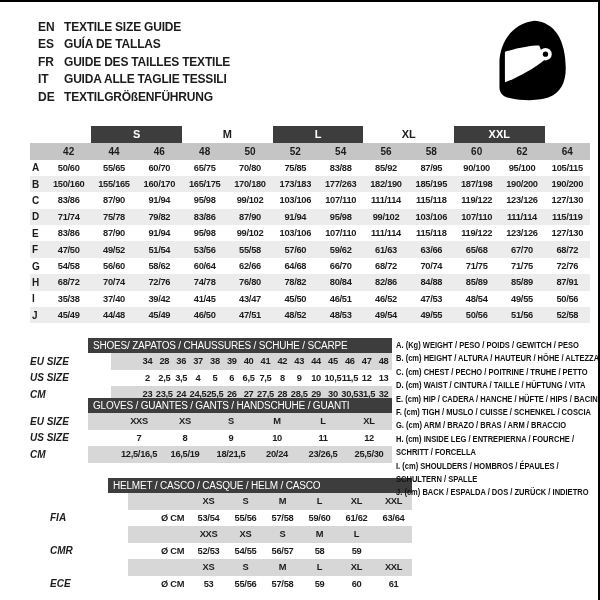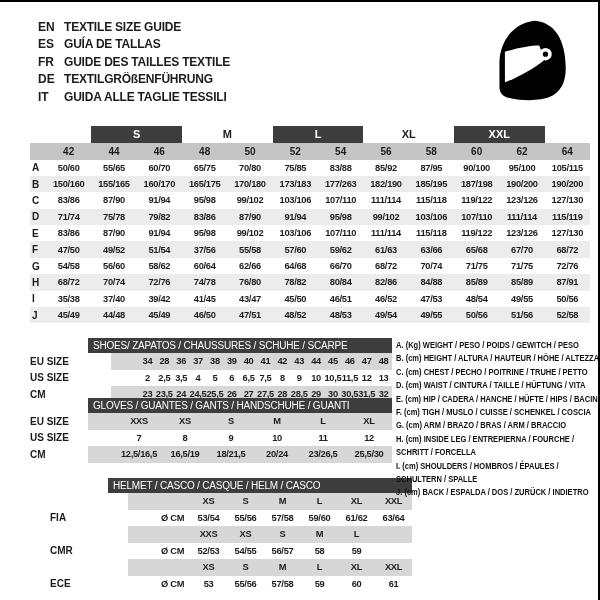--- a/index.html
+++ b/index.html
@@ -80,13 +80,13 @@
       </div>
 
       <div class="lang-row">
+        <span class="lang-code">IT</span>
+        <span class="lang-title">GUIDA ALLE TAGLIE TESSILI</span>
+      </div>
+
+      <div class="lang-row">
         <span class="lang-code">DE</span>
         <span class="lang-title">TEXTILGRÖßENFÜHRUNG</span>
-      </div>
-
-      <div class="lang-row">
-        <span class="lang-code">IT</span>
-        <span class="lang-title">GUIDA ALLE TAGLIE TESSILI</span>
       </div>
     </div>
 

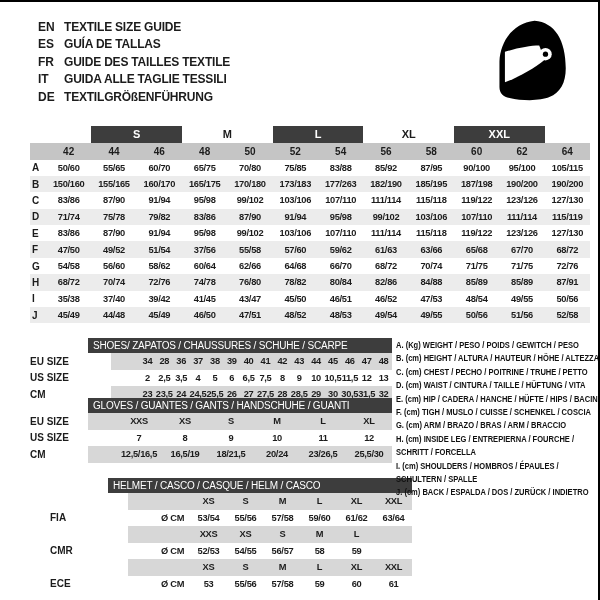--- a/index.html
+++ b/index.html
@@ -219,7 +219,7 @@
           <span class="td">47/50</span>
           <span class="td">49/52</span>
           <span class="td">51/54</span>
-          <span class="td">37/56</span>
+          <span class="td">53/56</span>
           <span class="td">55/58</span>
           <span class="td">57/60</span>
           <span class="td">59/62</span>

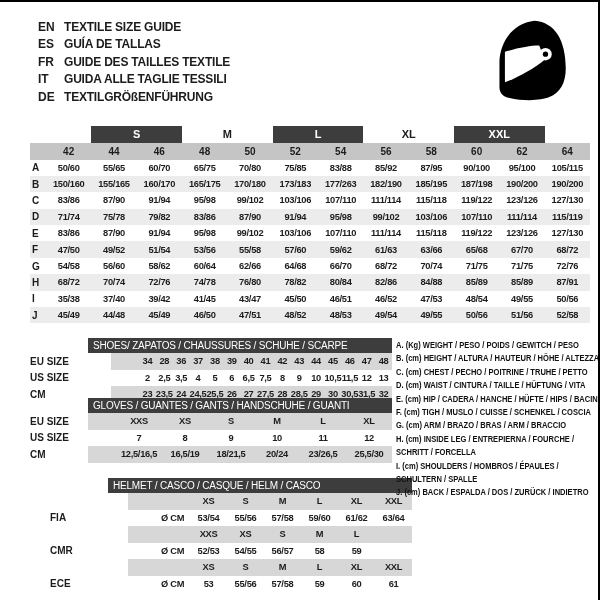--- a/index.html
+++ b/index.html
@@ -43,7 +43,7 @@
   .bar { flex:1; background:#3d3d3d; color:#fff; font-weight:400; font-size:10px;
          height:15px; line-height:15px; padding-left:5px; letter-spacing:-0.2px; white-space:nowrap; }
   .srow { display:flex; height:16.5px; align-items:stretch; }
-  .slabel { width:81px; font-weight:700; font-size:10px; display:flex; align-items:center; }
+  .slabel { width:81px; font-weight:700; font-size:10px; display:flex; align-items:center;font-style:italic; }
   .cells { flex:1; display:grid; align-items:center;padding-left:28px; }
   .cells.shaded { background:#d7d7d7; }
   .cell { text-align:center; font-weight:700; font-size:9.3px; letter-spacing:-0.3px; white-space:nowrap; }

* * * * * * * * *

What this task involves
Go through the lines above and count those with "flex"; report only the number.

Reply
5